* What you will do *
Up to and including the line with "117px; top: 377px;", restate every line of the records below word for word, from the first line on, leaving out the pictures.

======== Records supplied ========

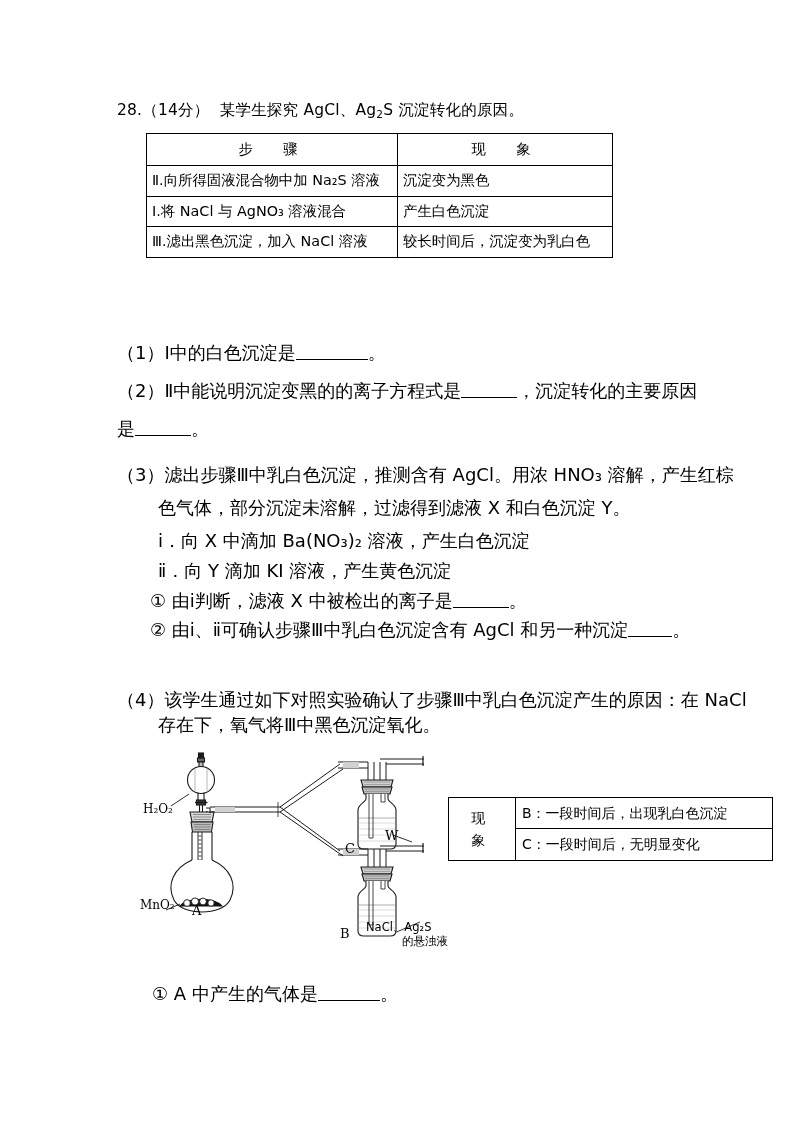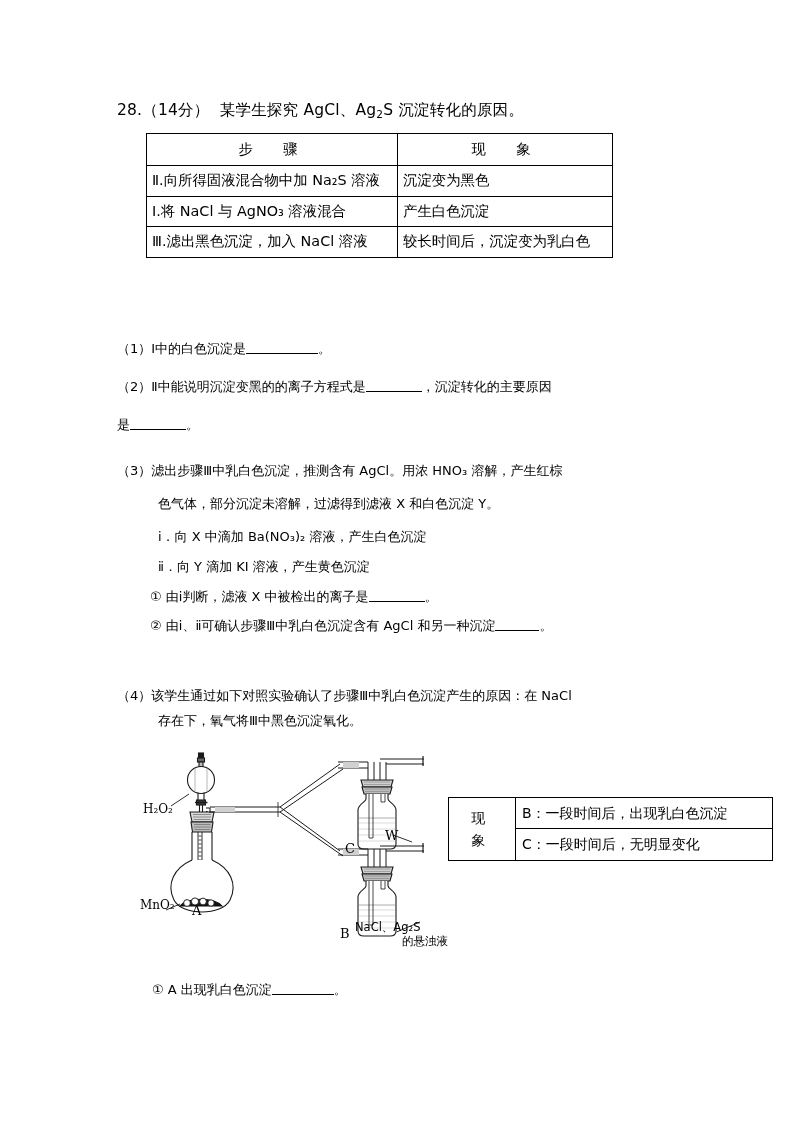--- a/index.html
+++ b/index.html
@@ -51,21 +51,21 @@
     line-height: 1.58;
   }
   .steps-table th { text-align: center; padding-top: 4px; }
   .col-a { width: 240px; }
   .col-b { width: 204px; }
   .sp { letter-spacing: 0.55em; }
 
   
   .para {
     position: absolute;
-    font-size: 13px;
+    font-size: 18px;
     line-height: 1.5;
     white-space: nowrap;
   }
   .p1 { left: 117px; top: 339px; }
   .p2 { left: 117px; top: 377px; }
   .p2b { left: 117px; top: 415px; }
   .p3 { left: 117px; top: 461px; }
   .p3b { left: 158px; top: 494px; }
   .p3c { left: 158px; top: 527px; }
   .p3d { left: 158px; top: 557px; }
@@ -114,21 +114,21 @@
     font-size: 12px;
     white-space: nowrap;
   }
   .fig-label.cn { font-family: "DejaVu Sans", "Liberation Sans", sans-serif; font-size: 11.5px; }
   .lbl-h2o2 { left: 3px;  top: 52px; }
   .lbl-mno2 { left: 0px;  top: 148px; }
   .lbl-A    { left: 52px; top: 153px; font-size: 13px; }
   .lbl-B    { left: 200px;top: 176px; font-size: 13px; }
   .lbl-C    { left: 205px;top: 91px;  font-size: 13px; }
   .lbl-W    { left: 245px;top: 78px;  font-size: 13px; }
-  .lbl-susp1{ left: 215px;top: 170px; }
+  .lbl-susp1{ left: 226px;top: 170px; }
   .lbl-susp2{ left: 240px;top: 184px; margin-left: 22px; }
 </style>
 </head>
 <body>
 
 <div class="page">
 
   <div class="q-head">
     <span>28.</span><span>（14分）</span>&nbsp;&nbsp;<span>某学生探究 AgCl、Ag</span><sub>2</sub><span>S 沉淀转化的原因。</span>
   </div>
@@ -301,16 +301,16 @@
         <td class="phen-label" rowspan="2"><span class="sp">现　象</span></td>
         <td class="phen-val">B：一段时间后，出现乳白色沉淀</td>
       </tr>
       <tr>
         <td class="phen-val">C：一段时间后，无明显变化</td>
       </tr>
     </tbody>
   </table>
 
   <div class="para p5">
-    <span>① A 出现乳白色沉淀</span><span class="blank-xl"></span><span>。</span>
+    <span>① A 中产生的气体是</span><span class="blank-xl"></span><span>。</span>
   </div>
 
 </div>
 
 </body></html>

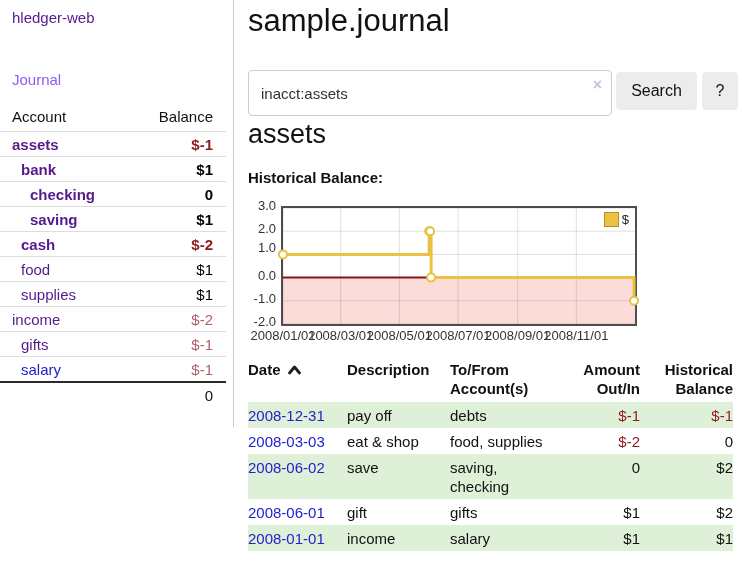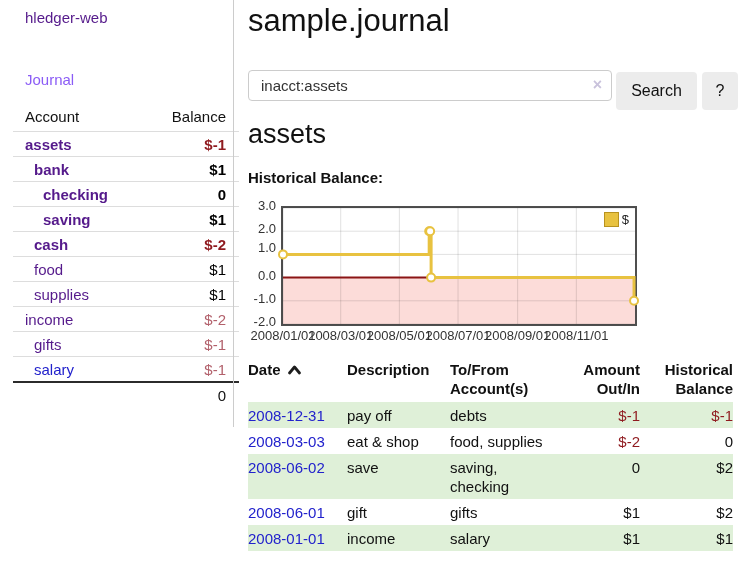--- a/index.html
+++ b/index.html
@@ -1,21 +1,21 @@
 <!DOCTYPE html>
 <html><head>
 <meta charset="utf-8">
 <style>
   html,body{margin:0;padding:0;background:#fff;}
   .page{position:relative;width:742px;height:582px;background:#fff;overflow:hidden;
         font-family:"Liberation Sans",sans-serif;color:#111;}
   a{text-decoration:none;cursor:pointer;}
 
   
-  .sidebar{position:absolute;left:13px;top:0;width:233px;height:582px;}
+  .sidebar{position:absolute;left:0;top:0;width:233px;height:582px;}
   .vsep{position:absolute;left:233px;top:0;width:1px;height:427px;background:#ccc;}
   .brand{position:absolute;left:12px;top:9px;font-size:15px;color:#551A8B;}
   .nav-journal{position:absolute;left:12px;top:71px;font-size:15px;color:#8b5cf6;}
   .acct-table{position:absolute;left:0;top:107px;width:226px;border-collapse:collapse;
               font-size:15px;line-height:19px;}
   .acct-table th{font-weight:400;text-align:left;padding:0 0 5px 12px;}
   .acct-table th.r{text-align:right;padding:0 13px 5px 0;}
   .acct-table tbody tr{border-top:1px solid #ddd;}
   .acct-table td{padding:3px 0 2px 0;}
   .acct-table td.r{text-align:right;padding-right:13px;}
@@ -24,21 +24,21 @@
   .b{font-weight:bold;}
   .bal{color:#000;}
   .bal.negs{color:#8F1A1F;}
   .bal.negm{color:#B2606B;}
   .acct-table tfoot td{border-top:2px solid #2b2b2b;padding:3px 0 2px 0;}
 
   
   .main{position:absolute;left:248px;top:0;width:494px;height:582px;}
   .h1{position:absolute;left:0;top:3px;font-size:31px;font-weight:400;color:#111;margin:0;}
   .searchbox{position:absolute;left:0;top:70px;width:364px;height:31px;}
-  .searchbox input{box-sizing:border-box;width:364px;height:31px;border:1px solid #ccc;
+  .searchbox input{box-sizing:border-box;width:364px;height:46px;border:1px solid #ccc;
        border-radius:4px;padding:0 30px 0 12px;font-size:15px;color:#333;
        font-family:"Liberation Sans",sans-serif;outline:none;}
   .clear-x{position:absolute;right:10px;top:5px;color:#C9C2DC;font-weight:bold;
        font-size:16px;line-height:20px;cursor:pointer;}
   .btn{position:absolute;top:72px;height:38px;background:#ECECEC;border:none;
        border-radius:4px;font-size:16px;color:#111;font-family:"Liberation Sans",sans-serif;
        cursor:pointer;}
   .btn-search{left:368px;width:81px;}
   .btn-help{left:454px;width:36px;}
   .h2{position:absolute;left:0;top:119px;font-size:27px;font-weight:400;color:#111;margin:0;}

========

* Output for this task *
--- a/index.html
+++ b/index.html
@@ -51,21 +51,21 @@
     line-height: 1.58;
   }
   .steps-table th { text-align: center; padding-top: 4px; }
   .col-a { width: 240px; }
   .col-b { width: 204px; }
   .sp { letter-spacing: 0.55em; }
 
   
   .para {
     position: absolute;
-    font-size: 13px;
+    font-size: 18px;
     line-height: 1.5;
     white-space: nowrap;
   }
   .p1 { left: 117px; top: 339px; }
   .p2 { left: 117px; top: 377px; }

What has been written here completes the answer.